Survivors Detail Courageous, Shocking Escapes From Serial Killers in “People Magazine Investigates' ”New Series
'People Magazine Investigates: Surviving a Serial Killer' premieres on Sunday, May 5 at 9/8c on ID and runs for six weeks
People Magazine Investigates presents a new series that focuses on the survivors of serial killer attacks.
People Magazine Investigates: Surviving A Serial Killer, “takes back the narrative of their lives by sharing the disturbing yet empowering accounts of how they escaped the clutches of a serial killer," according to a press release by Investigation Discovery.
The six-episode series produced for ID by Radley Studios premieres on ID on Sunday, May 5 at 9/8c and runs at the same time for six weeks. It includes interviews with the survivors, their family members and law enforcement, examining how they “piece together the emotional, shocking, and exclusive stories that finally brought serial killers to justice.”

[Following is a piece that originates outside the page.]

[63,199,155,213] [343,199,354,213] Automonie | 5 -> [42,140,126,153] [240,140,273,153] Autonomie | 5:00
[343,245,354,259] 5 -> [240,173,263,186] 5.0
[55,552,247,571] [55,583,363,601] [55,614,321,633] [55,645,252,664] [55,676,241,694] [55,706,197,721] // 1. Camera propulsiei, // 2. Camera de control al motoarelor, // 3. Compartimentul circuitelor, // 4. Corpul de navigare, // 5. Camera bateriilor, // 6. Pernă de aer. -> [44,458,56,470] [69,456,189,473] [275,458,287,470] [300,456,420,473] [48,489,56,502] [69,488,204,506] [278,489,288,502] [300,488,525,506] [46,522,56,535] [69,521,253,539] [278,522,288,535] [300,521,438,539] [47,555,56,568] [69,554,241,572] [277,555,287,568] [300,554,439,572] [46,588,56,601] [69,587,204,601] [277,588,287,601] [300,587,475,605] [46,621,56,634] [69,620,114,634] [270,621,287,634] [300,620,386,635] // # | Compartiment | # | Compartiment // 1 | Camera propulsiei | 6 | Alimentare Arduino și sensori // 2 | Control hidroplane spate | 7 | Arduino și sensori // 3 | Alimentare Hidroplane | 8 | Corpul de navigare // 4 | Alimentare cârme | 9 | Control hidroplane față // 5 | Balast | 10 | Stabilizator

The first episode features the untold story of teenage survivor Morgan Rowan, who was attacked by serial killer Rodney Alcala in 1965 and raped by him three years later.
In the episode, Rowan recounts for the first time her terrifying tale of being attacked by Alcala at age 16 and her decades-long search for another of the serial killer's surviving victims, Tali Shapiro, who was 8 when she was abducted, raped and brutally beaten by Alcala.
Rowan was racked with guilt because she didn't immediately report to police that Alcala assaulted her during a party at his Hollywood home. She wanted to offer support to Shapiro, who was victimized months later. Since then, the two women have forged a deep, and unique, bond, and they discuss their friendship on camera in the new series.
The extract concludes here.